Pictures must not appear in the copy. Reproduce exactly, and only, the lines from the one with "Position Boys, 2016: none -> 36" through the end of the data below.
+++ Data shown +++
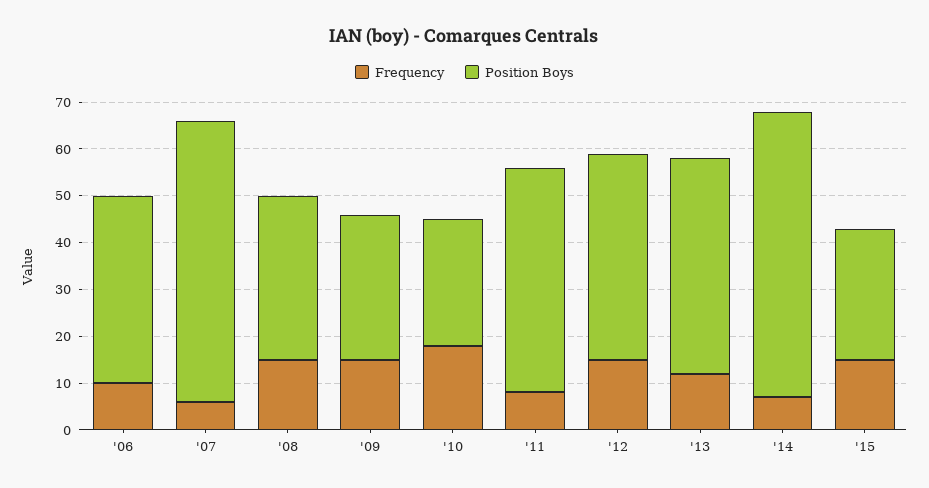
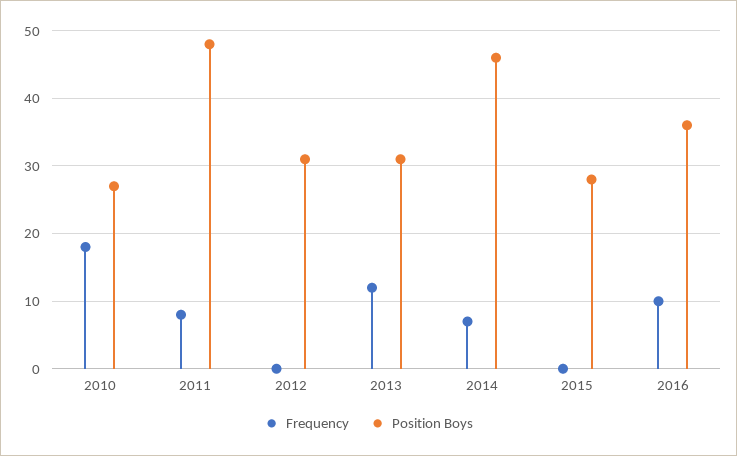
Frequency, '06: 10 -> none
Position Boys, '06: 40 -> none
Frequency, '07: 5 -> none
Position Boys, '07: 60 -> none
Frequency, '08: 15 -> none
Position Boys, '08: 35 -> none
Frequency, '09: 15 -> none
Position Boys, '09: 30 -> none
Frequency, '12: 15 -> 0
Position Boys, '12: 45 -> 31
Position Boys, '13: 45 -> 31
Position Boys, '14: 60 -> 46
Frequency, '15: 15 -> 0
Frequency, 2016: none -> 10
Position Boys, 2016: none -> 36

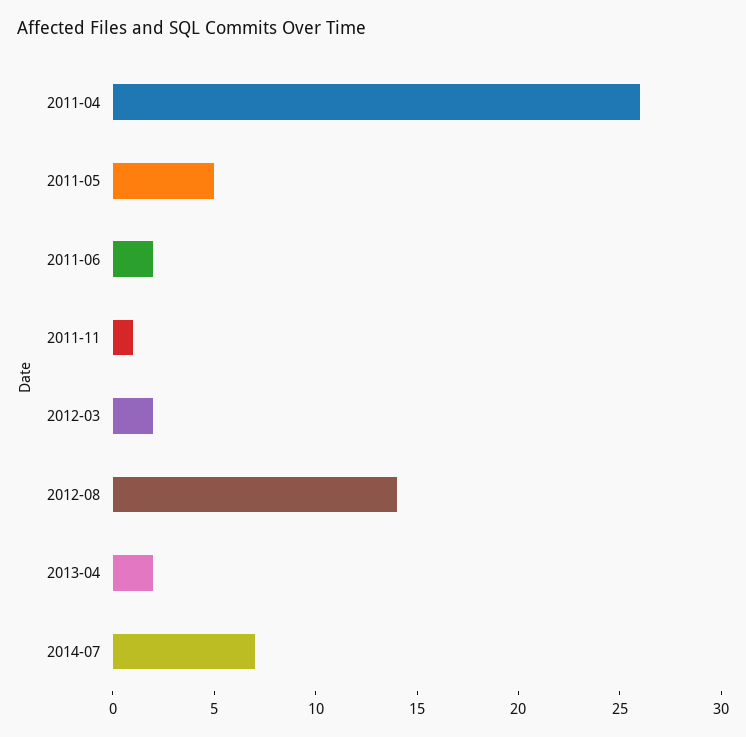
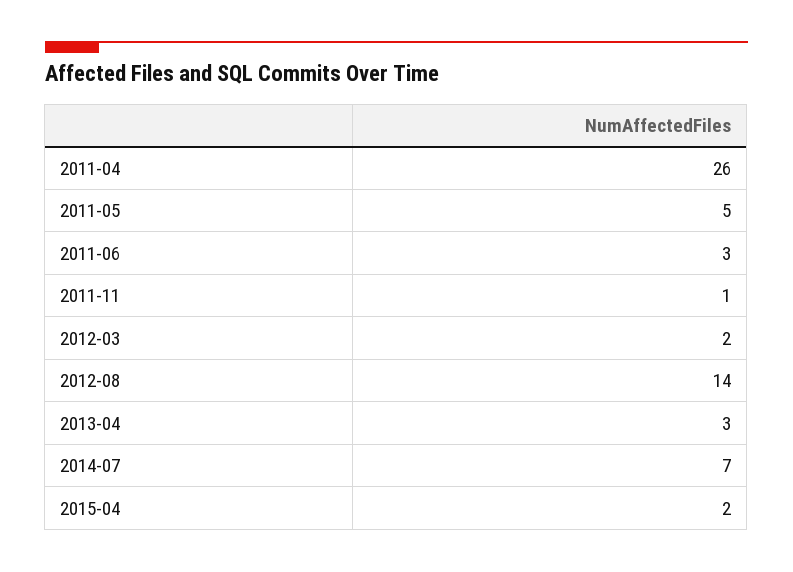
2011-06: 2 -> 3
2013-04: 2 -> 3
2015-04: none -> 2

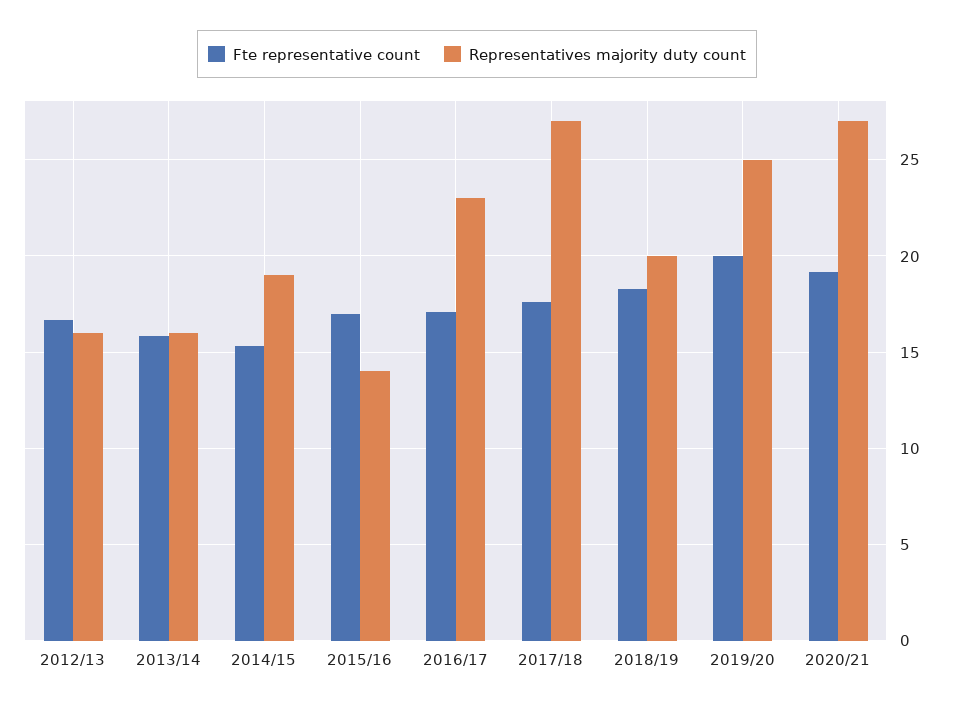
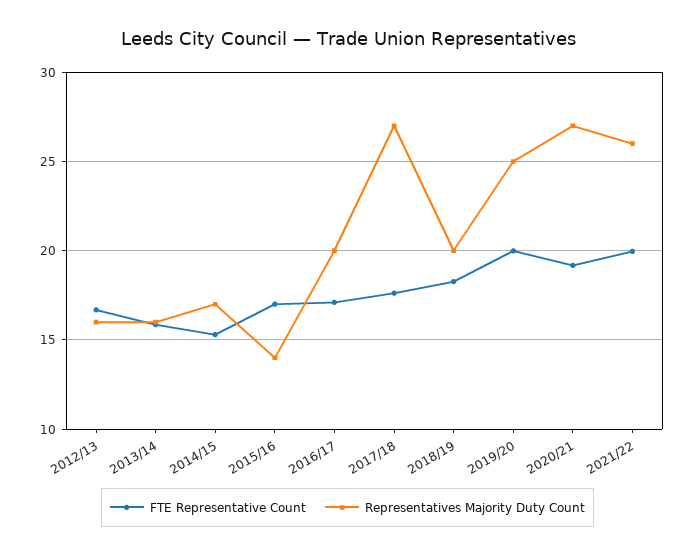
Representatives majority duty count, 2014/15: 19 -> 17
Representatives majority duty count, 2016/17: 23 -> 20
Fte representative count, 2021/22: none -> 20
Representatives majority duty count, 2021/22: none -> 26

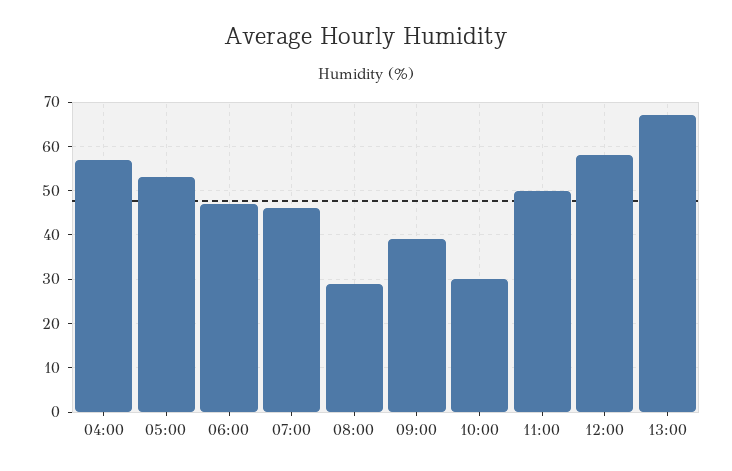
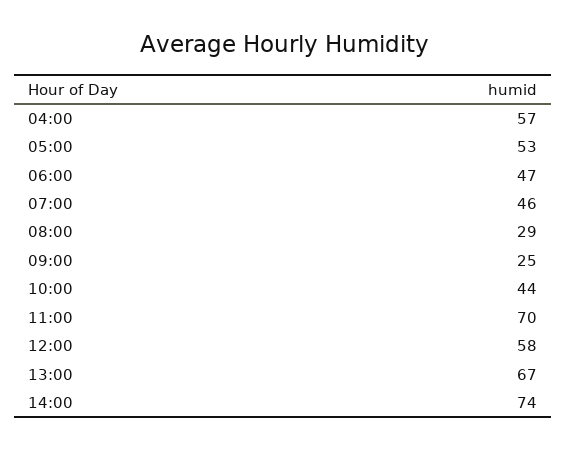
09:00: 40 -> 25
10:00: 30 -> 44
11:00: 50 -> 70
14:00: none -> 74

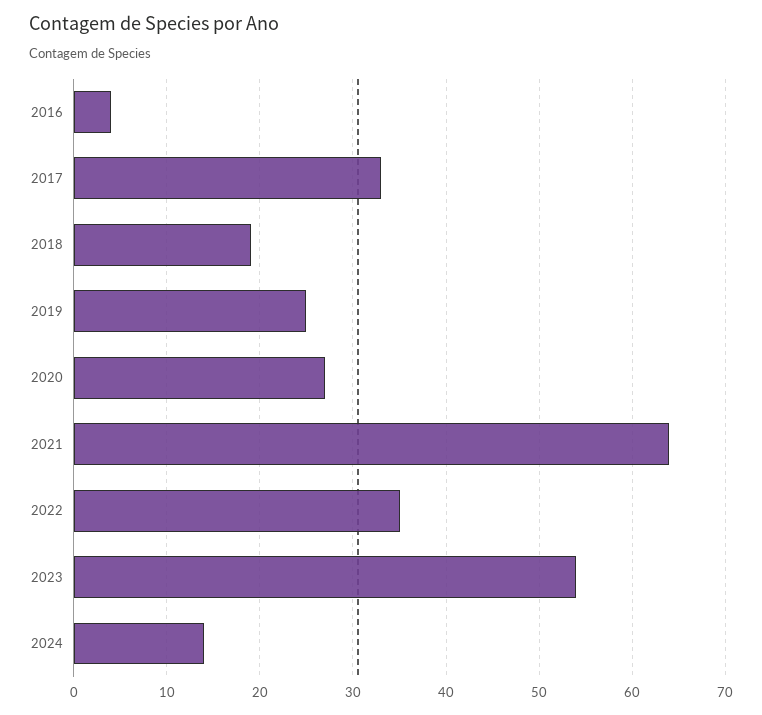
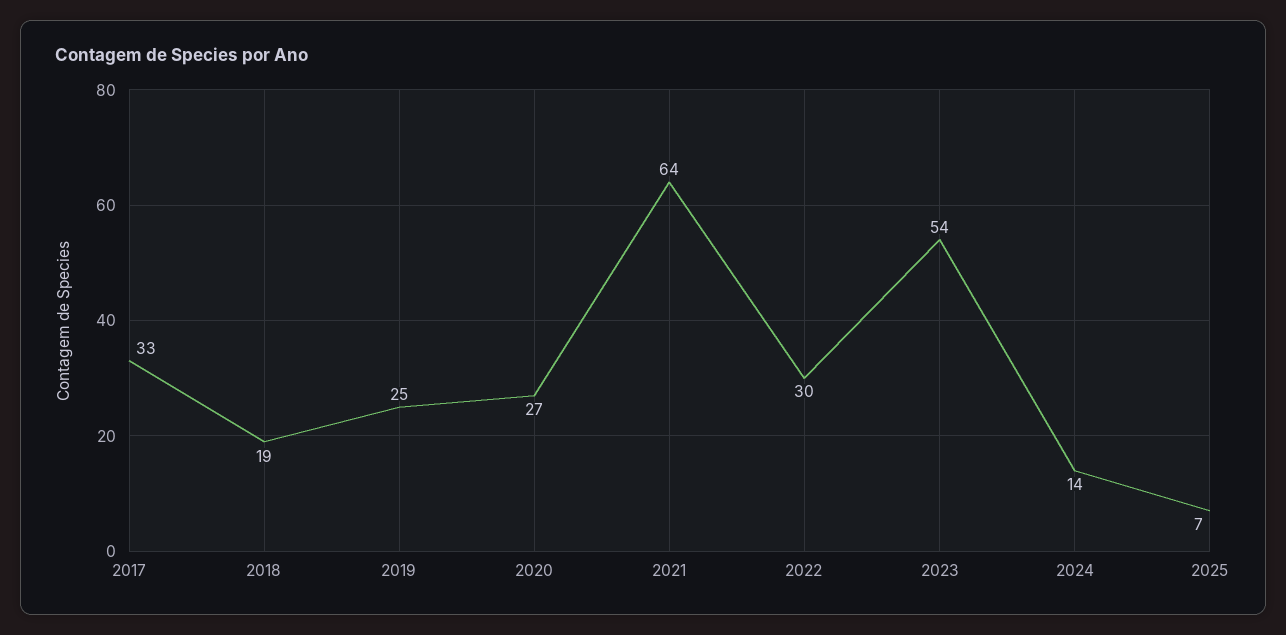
2016: 4 -> none
2022: 35 -> 30
2025: none -> 7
+++
Written response –
Position Boys, 2016: none -> 36

2011-06: 2 -> 3
2013-04: 2 -> 3
2015-04: none -> 2

Representatives majority duty count, 2014/15: 19 -> 17
Representatives majority duty count, 2016/17: 23 -> 20
Fte representative count, 2021/22: none -> 20
Representatives majority duty count, 2021/22: none -> 26

09:00: 40 -> 25
10:00: 30 -> 44
11:00: 50 -> 70
14:00: none -> 74

2016: 4 -> none
2022: 35 -> 30
2025: none -> 7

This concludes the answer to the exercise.